WORK ITEM
The required output is the lines from the one with "tax: 37.47 -> 36.42" through the end of the data, repeated verbatim, with no pictures included.

Edit difference data
*** Block opens ***

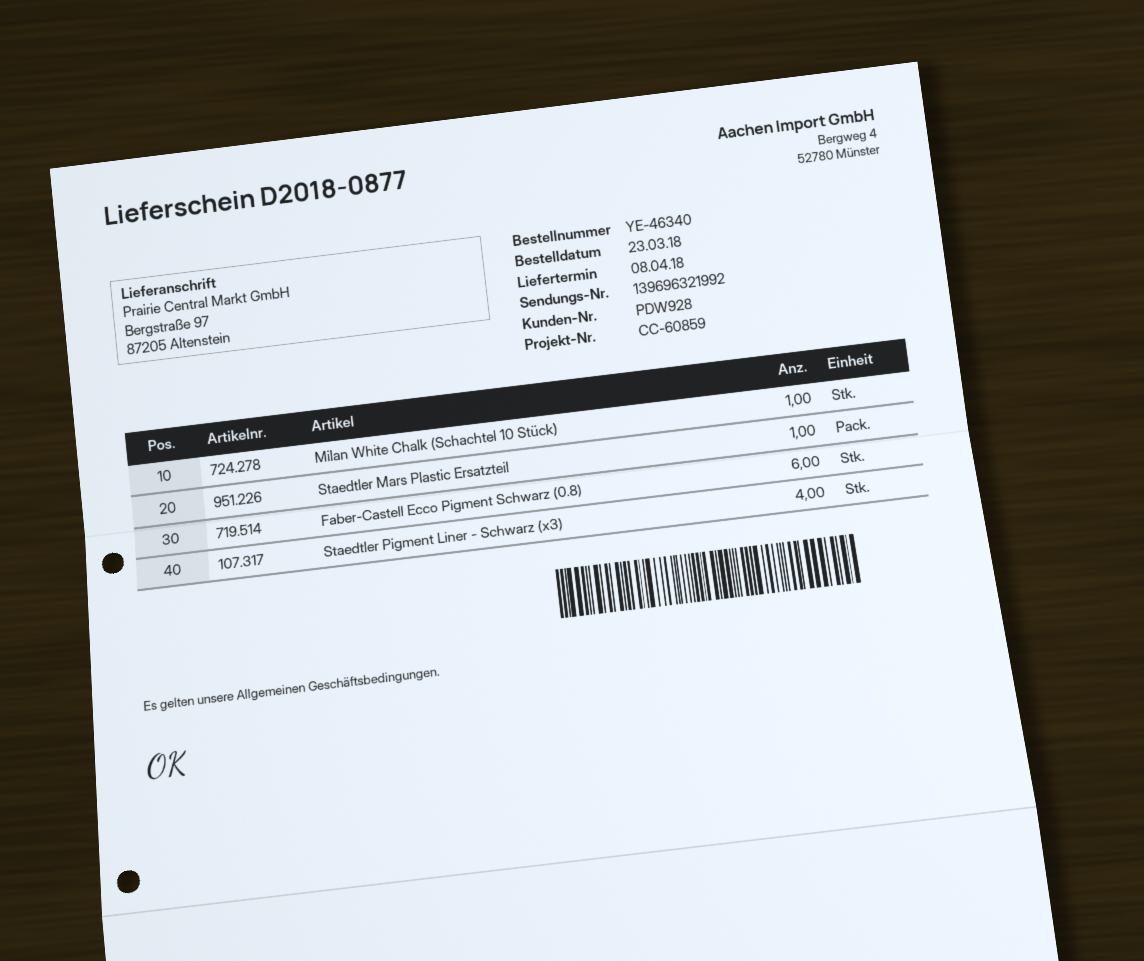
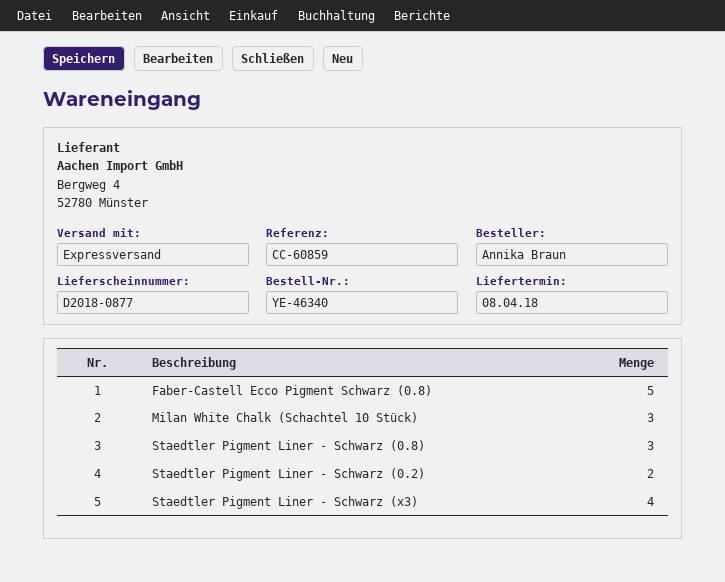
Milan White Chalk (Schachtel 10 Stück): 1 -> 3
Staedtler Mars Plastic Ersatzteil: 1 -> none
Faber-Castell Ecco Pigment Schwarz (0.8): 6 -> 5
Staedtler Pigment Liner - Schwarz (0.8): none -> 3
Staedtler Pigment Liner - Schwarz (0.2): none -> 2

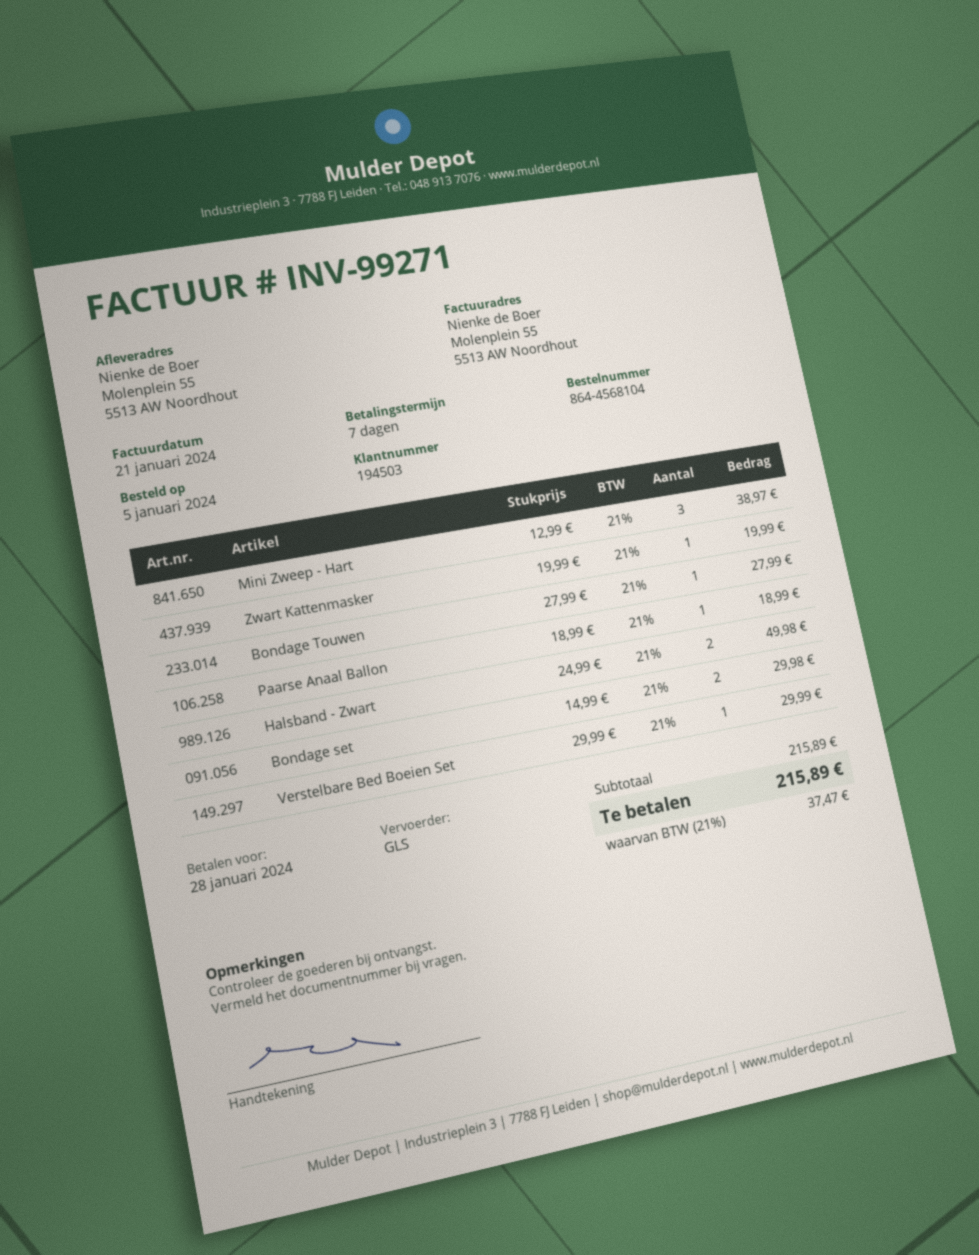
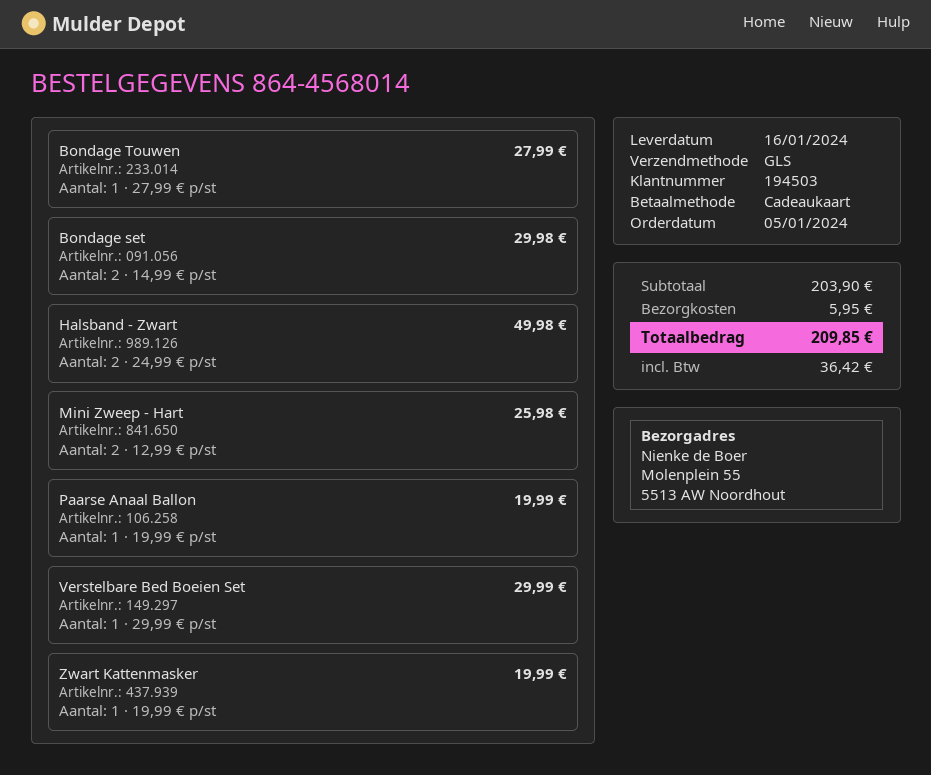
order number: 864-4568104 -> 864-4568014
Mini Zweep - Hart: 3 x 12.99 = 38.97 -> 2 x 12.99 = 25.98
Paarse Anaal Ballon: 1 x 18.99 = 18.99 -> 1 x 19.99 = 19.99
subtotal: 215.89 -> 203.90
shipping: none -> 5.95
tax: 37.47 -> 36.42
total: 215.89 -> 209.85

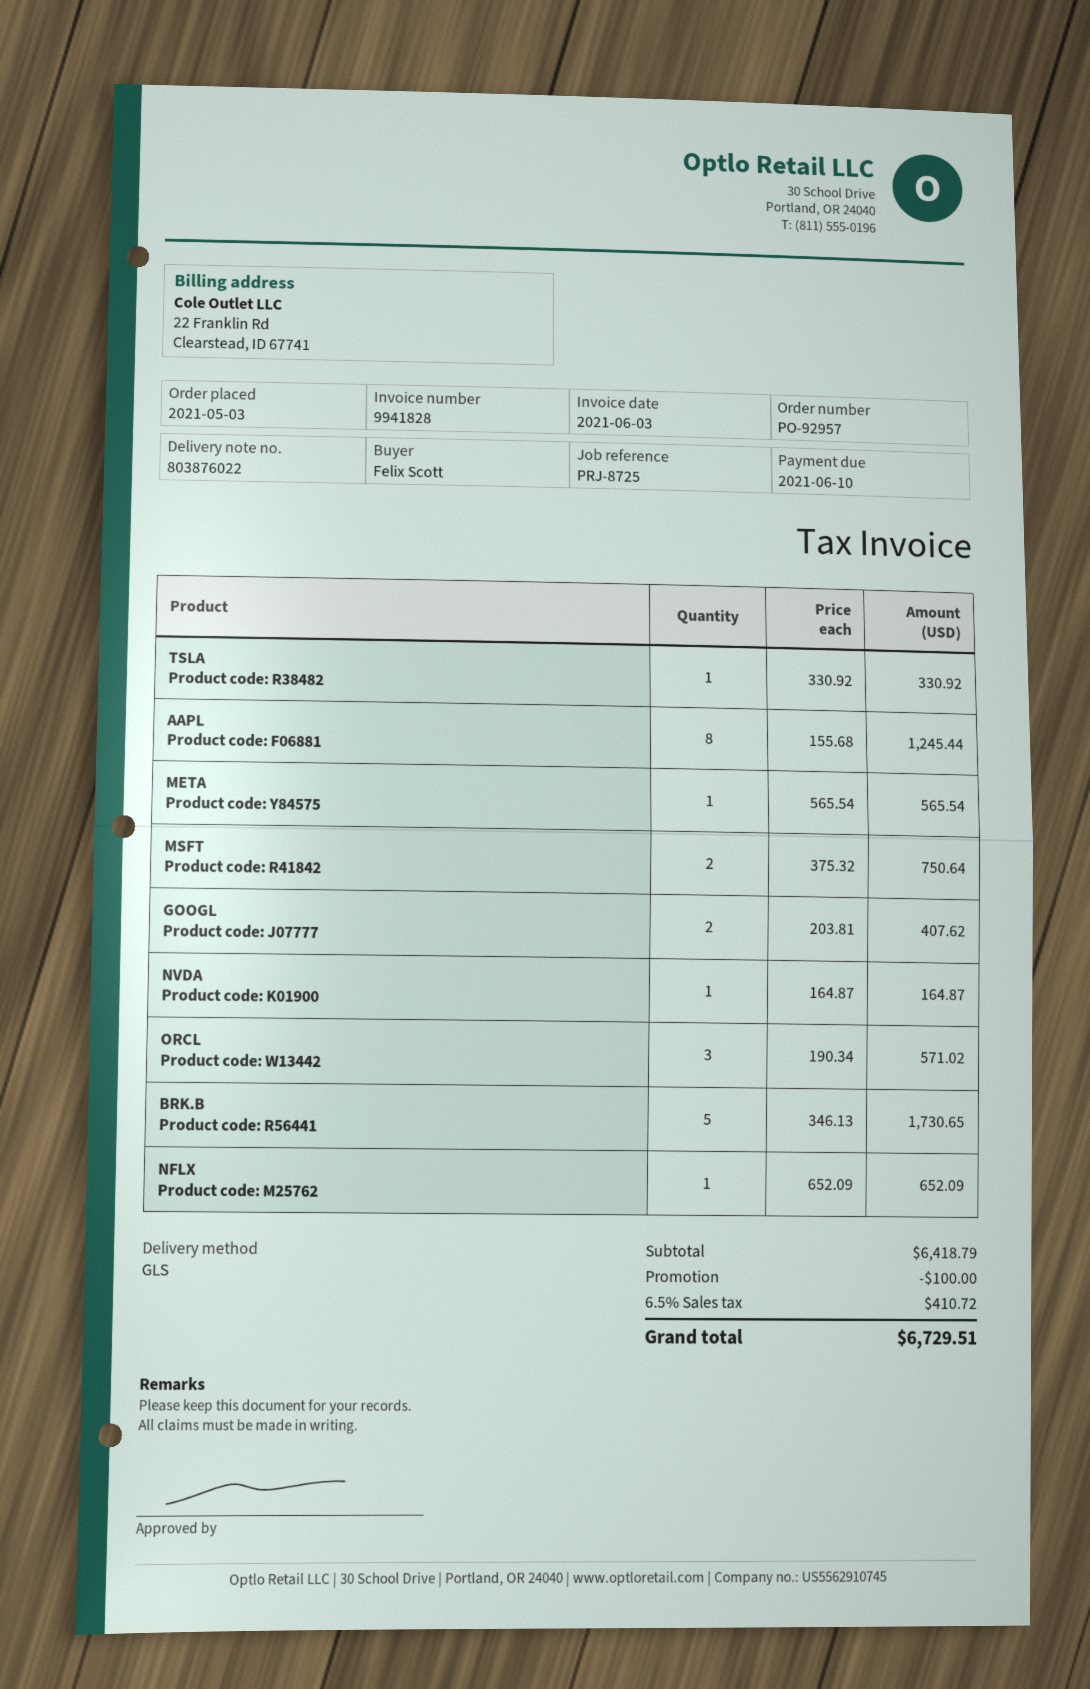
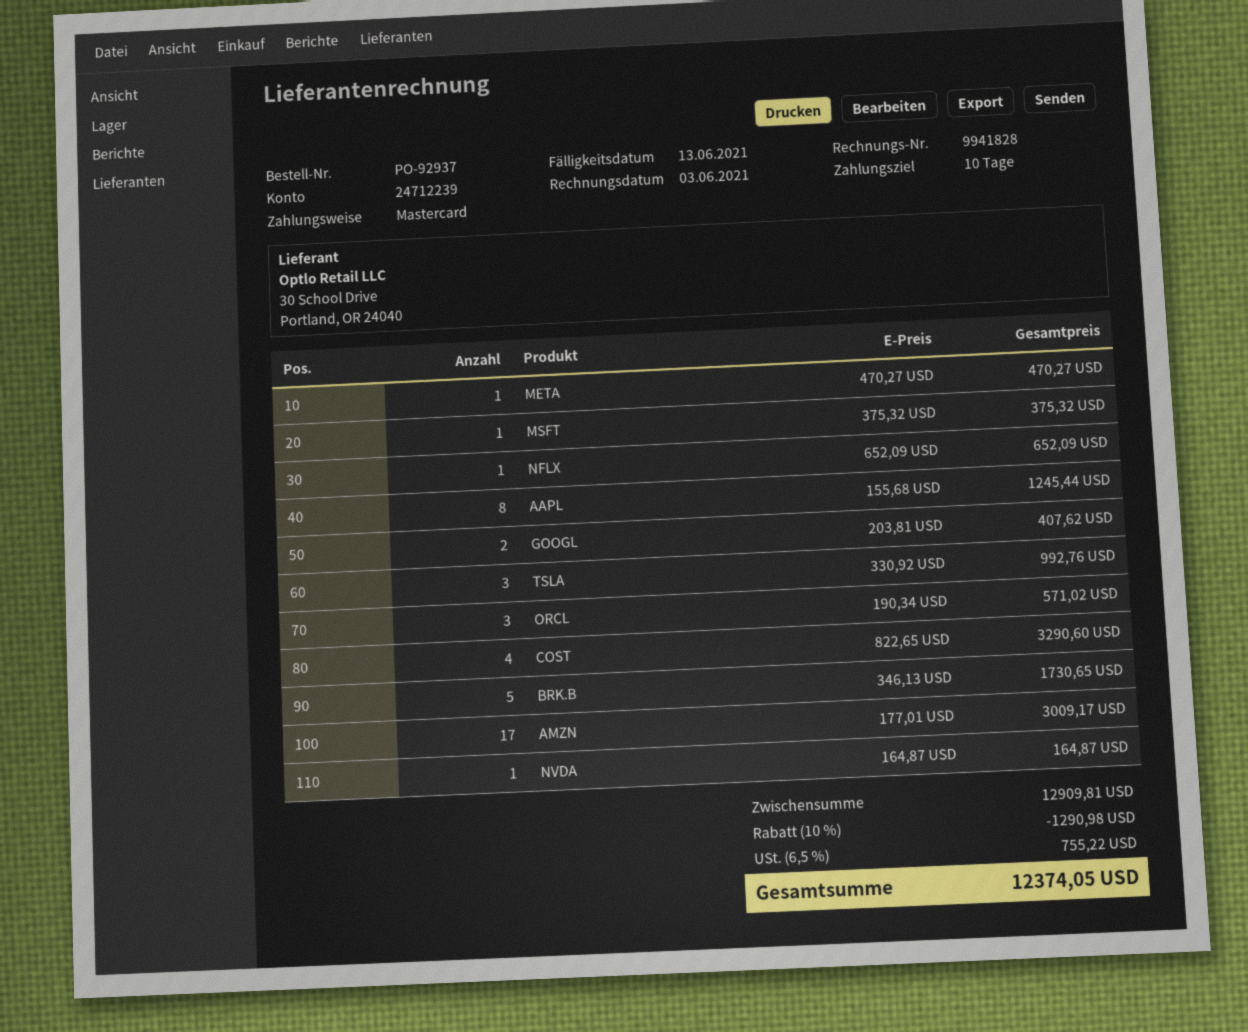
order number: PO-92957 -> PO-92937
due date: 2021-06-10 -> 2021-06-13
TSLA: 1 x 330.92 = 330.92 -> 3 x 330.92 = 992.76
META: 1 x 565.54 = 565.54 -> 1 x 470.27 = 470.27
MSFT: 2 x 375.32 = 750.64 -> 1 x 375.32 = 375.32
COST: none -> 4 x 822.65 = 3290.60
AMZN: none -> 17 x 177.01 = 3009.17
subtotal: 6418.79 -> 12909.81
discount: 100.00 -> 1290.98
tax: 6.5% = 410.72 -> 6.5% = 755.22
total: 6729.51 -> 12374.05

*** Block closes ***

ANSWER BELOW
tax: 37.47 -> 36.42
total: 215.89 -> 209.85

order number: PO-92957 -> PO-92937
due date: 2021-06-10 -> 2021-06-13
TSLA: 1 x 330.92 = 330.92 -> 3 x 330.92 = 992.76
META: 1 x 565.54 = 565.54 -> 1 x 470.27 = 470.27
MSFT: 2 x 375.32 = 750.64 -> 1 x 375.32 = 375.32
COST: none -> 4 x 822.65 = 3290.60
AMZN: none -> 17 x 177.01 = 3009.17
subtotal: 6418.79 -> 12909.81
discount: 100.00 -> 1290.98
tax: 6.5% = 410.72 -> 6.5% = 755.22
total: 6729.51 -> 12374.05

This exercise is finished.